Departmentof Medicine, Duke University Health System, Durham, North Carolina, USA.
Division of Allergy & Clinical Immunology, National Jewish Health, Denver, Colorado, USA.
Immun Inflamm Dis. 2018 Jun;6(2):322-331. doi: 10.1002/iid3.220. Epub 2018 Apr 11.
Patients with asthma demonstrate depletion of the endogenous bronchodilator GSNO and upregulation of GSNOR.
An exploratory proof of concept clinical study of N6022 in mild asthma to determine the potential bronchoprotective effects of GSNOR inhibition. Mechanistic studies aimed to provide translational evidence of effect.
Fourteen mild asthma patients were treated with intravenous N6022 (5 mg) or placebo and observed for 7 days, with repeated assessments of the provocative dose of methacholine causing a 20% fall in FEV1 (methacholine PC FEV1), followed by a washout period and crossover treatment and observation.
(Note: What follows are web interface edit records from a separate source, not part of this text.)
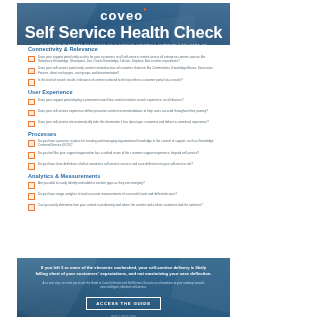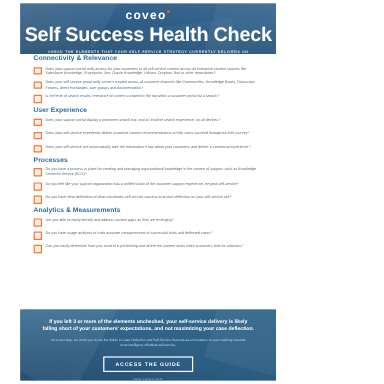--- a/index.html
+++ b/index.html
@@ -31,7 +31,7 @@
 
   .logo{
     position:relative;z-index:2;margin-top:6px;
-    font-size:10px;letter-spacing:1.1px;color:#ffffff;font-weight:700;
+    font-size:13px;letter-spacing:1.1px;color:#ffffff;font-weight:700;
     display:flex;align-items:flex-start;line-height:1;
   }
   .logo .mark{

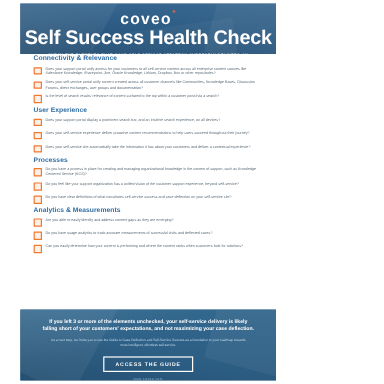--- a/index.html
+++ b/index.html
@@ -124,7 +124,7 @@
       <span class="mark"></span>
     </div>
 
-    <div class="headline">Self Success Health Check</div>
+    <div class="headline">Self Service Health Check</div>
     <div class="subhead">CHECK THE ELEMENTS THAT YOUR SELF-SERVICE STRATEGY CURRENTLY DELIVERS ON</div>
   </div>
In vitro studies in isolated eosinophils investigated the effect of GSNO and N6022 on apoptosis.
This was a negative trial as it failed to reach its primary endpoint, which was change from baseline in methacholine PC FEV1 at 24 h. However, our exploratory analysis demonstrated significantly more two dose-doubling increases in PC FEV1 for N6022 compared with placebo (21% vs 6%, P < 0.05) over the 7-day observation period. Furthermore, a significant treatment effect was observed in the change in PC FEV1 from baseline averaged over the 7-day observation period (mean change: +0.82 mg/ml [N6022] from 1.34 mg/ml [baseline] vs -0.18 mg/ml [placebo] from 1.16 mg/ml [baseline], P = 0.023). N6022 was well tolerated in mild asthmatics. In vitro studies demonstrated enhanced eosinophilic apoptosis with N6022.
In this early phase exploratory proof of concept trial in asthma, N6022 did not significantly alter methacholine PC FEV1 at 24 h, but did have a treatment effect at 7 days compared to baseline. Further investigation of the efficacy of S-nitrosoglutathione reductase inhibition in a patient population with eosinophilic asthma is warranted.
哮喘患者内源性支气管舒张剂 GSNO 耗竭,并上调 GSNOR。
一项关于 N6022 在轻度哮喘中的探索性临床研究,以确定 GSNOR 抑制的潜在支气管保护作用。机制研究旨在提供转化效应的证据。
14 名轻度哮喘患者接受静脉注射 N6022(5mg)或安慰剂治疗,并观察 7 天,反复评估导致 FEV1 下降 20%的乙酰甲胆碱激发剂量(乙酰甲胆碱 PC FEV1),然后进行洗脱期和交叉治疗及观察。在分离的嗜酸性粒细胞中进行的体外研究调查了 GSNO 和 N6022 对细胞凋亡的影响。
这是一项阴性试验,因为它未能达到主要终点,即 24 小时时乙酰甲胆碱 PC FEV1 与基线相比的变化。然而,我们的探索性分析表明,与安慰剂相比,N6022 在 7 天观察期间有更多的两次剂量加倍增加 PC FEV1(21%比 6%,P<0.05)。此外,在 7 天观察期间,PC FEV1 从基线的平均变化也观察到显著的治疗效果(平均变化:N6022 从 1.34mg/ml[基线]增加 0.82mg/ml,而安慰剂从 1.16mg/ml[基线]减少 0.18mg/ml,P=0.023)。N6022 在轻度哮喘患者中耐受良好。体外研究表明,N6022 增强了嗜酸性粒细胞凋亡。
在这项哮喘早期探索性概念验证试验中,N6022 并未显著改变 24 小时时的乙酰甲胆碱 PC FEV1,但与基线相比,在 7 天时确实有治疗效果。需要进一步研究 S-亚硝基谷胱甘肽还原酶抑制在嗜酸性粒细胞性哮喘患者人群中的疗效。